[[ INPUT MATERIAL open ]]

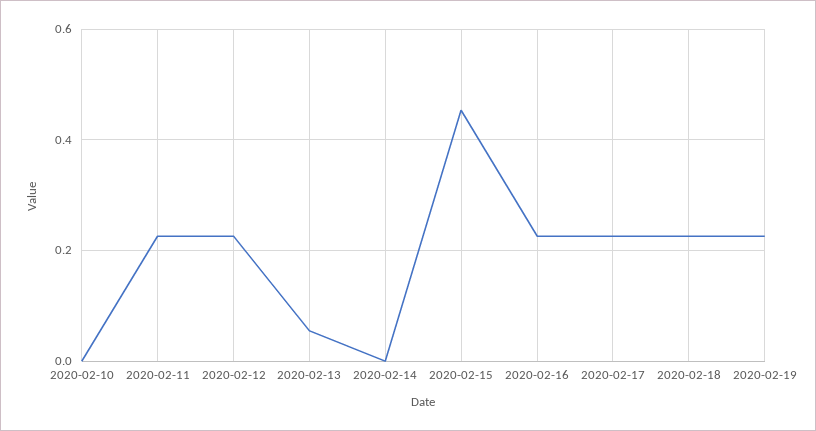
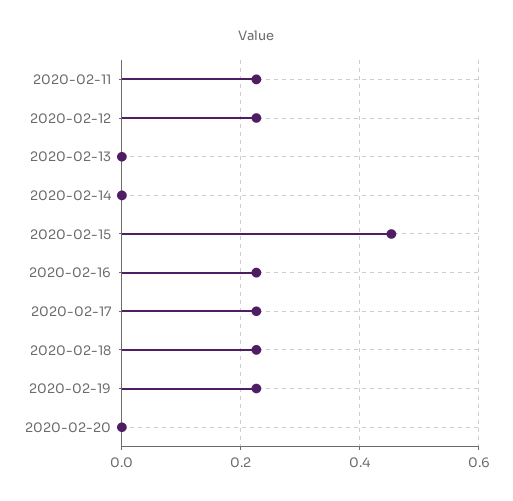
2020-02-10: 0 -> none
2020-02-13: 0.06 -> 0
2020-02-20: none -> 0

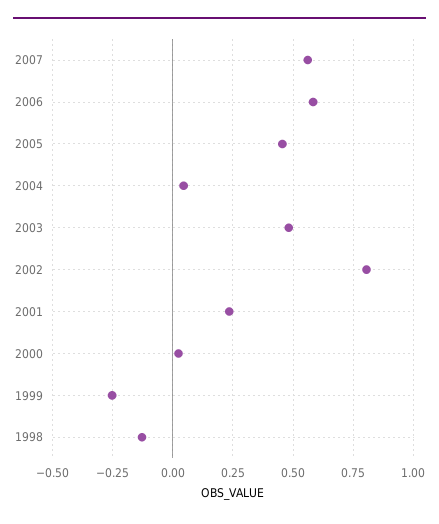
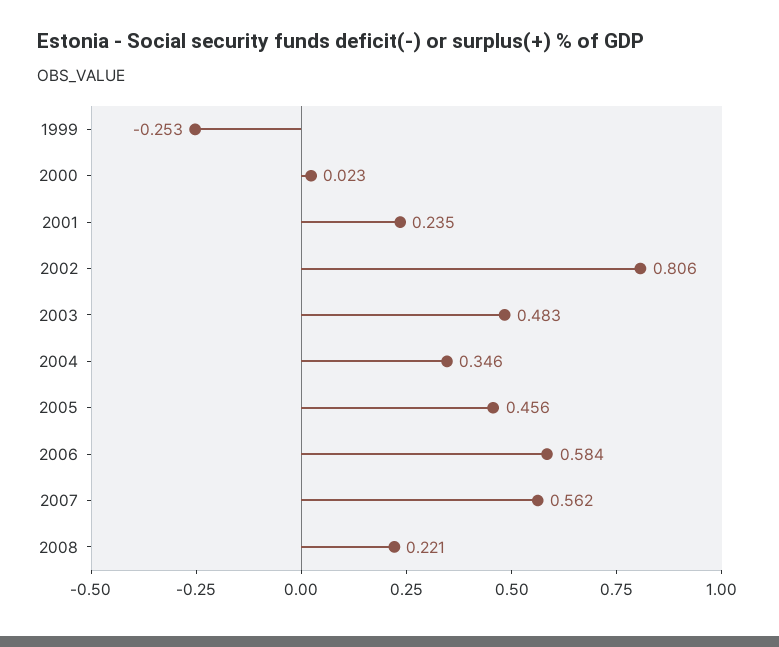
2004: 0.05 -> 0.346
1998: -0.125 -> none
2008: none -> 0.221

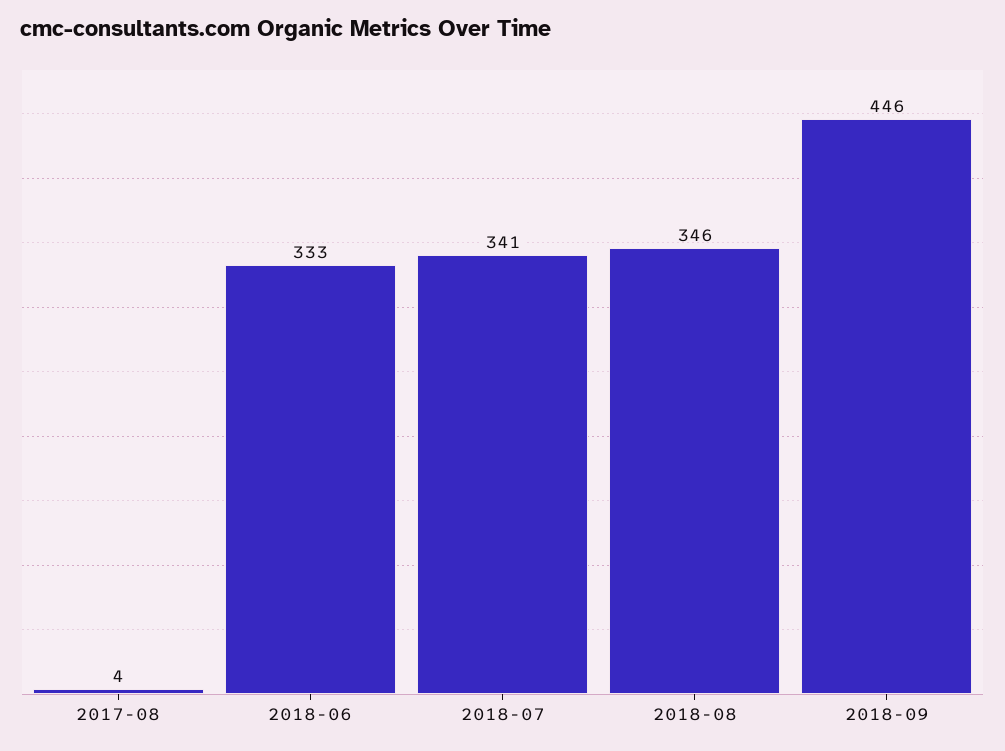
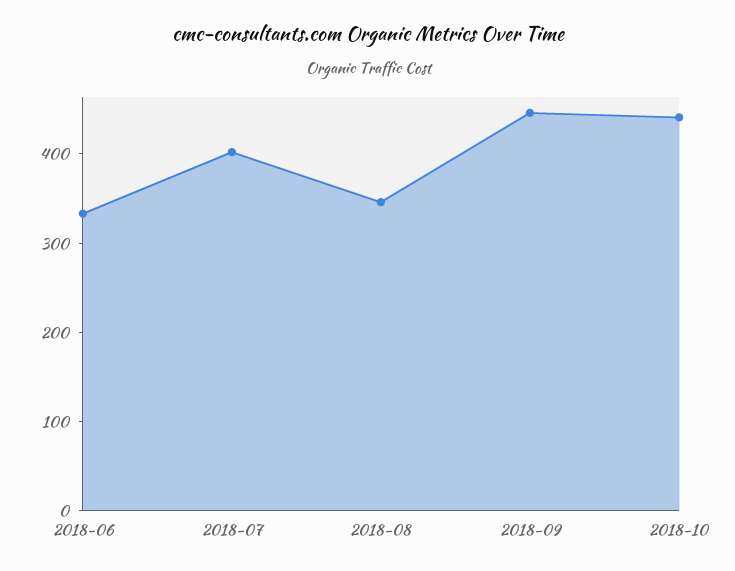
2017-08: 4 -> none
2018-07: 341 -> 400
2018-10: none -> 440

[[ INPUT MATERIAL closed ]]

* _EXERCISE BRIEF_
What is needed is every line of the records that contains the word "none".

* _THE ANSWER_
2020-02-10: 0 -> none
2020-02-20: none -> 0
1998: -0.125 -> none
2008: none -> 0.221
2017-08: 4 -> none
2018-10: none -> 440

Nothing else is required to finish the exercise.